Programme du séminaire 2012-2013


THEME DE RECHERCHE 2012-2013 :
« Construire, détruire : Mémoires filmiques de l’ "Autre" »

Le thème annuel du séminaire nous conduira à interroger  l’ambivalence de la mémoire qu’élaborent films de fiction et documentaires,   en particulier dans les productions audiovisuelles qui mettent en œuvre un imaginaire de l’« Autre ».

1.      Comme dispositif d’enregistrement, le cinéma a pu donner l’impression de « déléguer à l’archive le soin de se souvenir » (Pierre Nora, « Entre histoire et mémoire »).

Mais les images et les sons enregistrés, en palliant les défaillances de nos souvenirs personnels, ont fini par supplanter les formes vives de la mémoire.
Cette mémoire prothétique non seulement oblitère tout ce qu’elle n’a pas enregistré, mais ressasse mécaniquement les seuls événements du passé qu’elle a cadrés et assemblés.
Enfin et surtout, dans le défilement filmique, la dernière image efface la précédente en s’y substituant, ce mécanisme d’effacement variant toutefois selon le mode de diffusion des images (cinéma, TV, Web, etc.).
La conjonction de la sélection (de l’événement, du cadre, du montage), de la répétition et de la logique de flux confère au film-mémoire un pouvoir de conservation doublé d’une puissance de destruction des mémoires collectives (où le lien vécu avec le passé est promesse de la survie du groupe).

2.      Cette ambivalence est particulièrement sensible dans les films qui ont construit une image de l’« Autre », car si l’on filme toujours autrui, le filmer comme « Autre » est un geste tout différent, dont les enjeux idéologiques ou la visée éthique doivent être analysés.

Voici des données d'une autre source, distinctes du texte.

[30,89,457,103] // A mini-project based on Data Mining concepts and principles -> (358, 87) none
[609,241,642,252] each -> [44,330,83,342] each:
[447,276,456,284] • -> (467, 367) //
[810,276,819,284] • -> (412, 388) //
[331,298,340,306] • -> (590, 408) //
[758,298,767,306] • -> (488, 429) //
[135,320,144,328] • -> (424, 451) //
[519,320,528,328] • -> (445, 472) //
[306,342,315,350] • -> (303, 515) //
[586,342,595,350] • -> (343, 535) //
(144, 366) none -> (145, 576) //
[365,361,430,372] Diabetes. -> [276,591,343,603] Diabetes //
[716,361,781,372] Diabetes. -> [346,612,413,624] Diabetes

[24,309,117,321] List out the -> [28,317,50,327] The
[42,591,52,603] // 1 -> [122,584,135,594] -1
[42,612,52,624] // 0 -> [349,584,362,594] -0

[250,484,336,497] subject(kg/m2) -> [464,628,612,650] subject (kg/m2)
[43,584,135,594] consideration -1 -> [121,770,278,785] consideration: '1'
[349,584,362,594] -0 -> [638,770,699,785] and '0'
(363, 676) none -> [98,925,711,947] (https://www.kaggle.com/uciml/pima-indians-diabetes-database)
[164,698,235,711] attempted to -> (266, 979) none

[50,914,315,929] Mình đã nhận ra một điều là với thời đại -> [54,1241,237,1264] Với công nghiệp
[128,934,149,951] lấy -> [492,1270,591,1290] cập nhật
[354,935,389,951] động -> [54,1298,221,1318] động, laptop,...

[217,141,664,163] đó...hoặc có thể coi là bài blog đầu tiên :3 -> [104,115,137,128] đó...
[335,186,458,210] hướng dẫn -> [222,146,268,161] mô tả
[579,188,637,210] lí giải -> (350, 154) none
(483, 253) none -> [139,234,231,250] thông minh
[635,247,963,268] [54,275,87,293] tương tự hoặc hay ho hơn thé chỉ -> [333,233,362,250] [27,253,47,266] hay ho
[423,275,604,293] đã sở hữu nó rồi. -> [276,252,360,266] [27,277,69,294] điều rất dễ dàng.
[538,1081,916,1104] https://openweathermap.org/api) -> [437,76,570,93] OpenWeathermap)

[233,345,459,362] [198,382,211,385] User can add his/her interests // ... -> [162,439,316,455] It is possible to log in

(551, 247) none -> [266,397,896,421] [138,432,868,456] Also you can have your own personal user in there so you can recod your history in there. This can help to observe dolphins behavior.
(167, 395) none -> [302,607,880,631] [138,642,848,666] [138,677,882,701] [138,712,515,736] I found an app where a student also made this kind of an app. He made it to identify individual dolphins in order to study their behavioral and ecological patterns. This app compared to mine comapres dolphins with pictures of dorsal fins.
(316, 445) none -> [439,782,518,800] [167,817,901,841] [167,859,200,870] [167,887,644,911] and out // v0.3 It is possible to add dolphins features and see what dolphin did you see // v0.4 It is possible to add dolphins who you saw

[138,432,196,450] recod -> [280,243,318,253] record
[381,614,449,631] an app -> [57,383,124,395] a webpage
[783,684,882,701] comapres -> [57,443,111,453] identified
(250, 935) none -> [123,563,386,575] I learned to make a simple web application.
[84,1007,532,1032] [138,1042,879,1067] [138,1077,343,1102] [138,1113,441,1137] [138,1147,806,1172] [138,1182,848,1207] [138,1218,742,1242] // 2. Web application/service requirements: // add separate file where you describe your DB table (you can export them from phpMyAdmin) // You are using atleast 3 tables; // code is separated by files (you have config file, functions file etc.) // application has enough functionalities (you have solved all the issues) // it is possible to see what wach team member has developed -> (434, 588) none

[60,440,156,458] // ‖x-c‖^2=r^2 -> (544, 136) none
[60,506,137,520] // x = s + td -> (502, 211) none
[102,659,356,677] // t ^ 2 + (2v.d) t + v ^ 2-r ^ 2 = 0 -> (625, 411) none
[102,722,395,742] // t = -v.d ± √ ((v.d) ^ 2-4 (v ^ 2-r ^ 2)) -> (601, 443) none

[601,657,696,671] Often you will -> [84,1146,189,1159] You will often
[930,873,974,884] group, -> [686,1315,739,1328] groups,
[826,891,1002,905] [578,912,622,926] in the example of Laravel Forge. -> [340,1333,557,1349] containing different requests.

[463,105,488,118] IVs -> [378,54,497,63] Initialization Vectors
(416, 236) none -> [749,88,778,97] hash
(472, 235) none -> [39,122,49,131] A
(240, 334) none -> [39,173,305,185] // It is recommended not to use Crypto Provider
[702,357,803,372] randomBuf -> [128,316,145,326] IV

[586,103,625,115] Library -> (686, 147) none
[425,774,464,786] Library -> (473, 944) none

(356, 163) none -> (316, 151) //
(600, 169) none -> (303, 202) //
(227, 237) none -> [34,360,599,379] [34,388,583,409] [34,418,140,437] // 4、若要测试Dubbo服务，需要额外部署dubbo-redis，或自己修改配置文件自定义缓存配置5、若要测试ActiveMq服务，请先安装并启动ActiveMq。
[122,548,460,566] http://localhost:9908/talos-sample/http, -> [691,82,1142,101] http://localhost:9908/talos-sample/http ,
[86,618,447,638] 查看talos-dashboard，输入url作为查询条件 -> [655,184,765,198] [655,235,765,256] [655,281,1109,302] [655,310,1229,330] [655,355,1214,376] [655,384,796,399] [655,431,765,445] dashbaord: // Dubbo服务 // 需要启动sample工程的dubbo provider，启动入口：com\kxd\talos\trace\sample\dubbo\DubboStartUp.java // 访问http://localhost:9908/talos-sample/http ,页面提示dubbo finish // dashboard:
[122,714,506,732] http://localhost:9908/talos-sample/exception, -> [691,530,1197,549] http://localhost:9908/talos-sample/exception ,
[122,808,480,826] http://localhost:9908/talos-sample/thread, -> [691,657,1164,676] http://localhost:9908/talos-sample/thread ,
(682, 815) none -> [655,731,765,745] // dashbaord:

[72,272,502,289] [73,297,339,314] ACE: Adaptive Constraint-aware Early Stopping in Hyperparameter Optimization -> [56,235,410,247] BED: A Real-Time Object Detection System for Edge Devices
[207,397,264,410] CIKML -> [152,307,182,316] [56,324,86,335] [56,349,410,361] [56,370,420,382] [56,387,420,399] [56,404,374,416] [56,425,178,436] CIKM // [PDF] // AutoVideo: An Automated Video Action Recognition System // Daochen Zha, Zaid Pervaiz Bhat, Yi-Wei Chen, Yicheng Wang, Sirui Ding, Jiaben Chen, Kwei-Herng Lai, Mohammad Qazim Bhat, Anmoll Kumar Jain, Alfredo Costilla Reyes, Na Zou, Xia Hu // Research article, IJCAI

Qu’est-ce qui définit, en effet, autrui comme « Autre », c’est-à-dire non comme alter ego, mais comme radicalement autre ?
Tant que je le considère comme un semblable, l’ennemi n’est qu’un adversaire. Il cesse de l’être lorsque je ne me mets plus imaginairement à sa place, lorsqu’il me semble ne posséder aucun des traits d’humanité que je reconnais comme miens.
« Sous-hommes », « races inférieures », « peuplades primitives », « civilisations arriérées » : ce sont autant de dénominations de l’« Autre ». Fixé sur la pellicule, cet imaginaire de l’ « Autre », qui ne conserve son image que pour le détruire en tant que sujet du regard, est l’archive tant de l’observateur que de l’observé.
Le radicalement « Autre » peut-être aussi celui qui, par ses actes passés, s’est retranché de l’Humanité : l’ancien bourreau, le tortionnaire, le « puissant » livrant ses souvenirs à la caméra. Quelles stratégies le filmeur peut-il adopter pour faire entendre cette parole contaminée, rarement vierge de complaisance, où le sujet filmé tente de reprendre le pouvoir ?
Cette mémoire visuelle du « salaud », du « barbare », du « sauvage » ou du « sous-homme » a donc quelque chose à nous dire non seulement de l’ambivalence de toute mémoire, mais aussi du geste cinématographique lui-même.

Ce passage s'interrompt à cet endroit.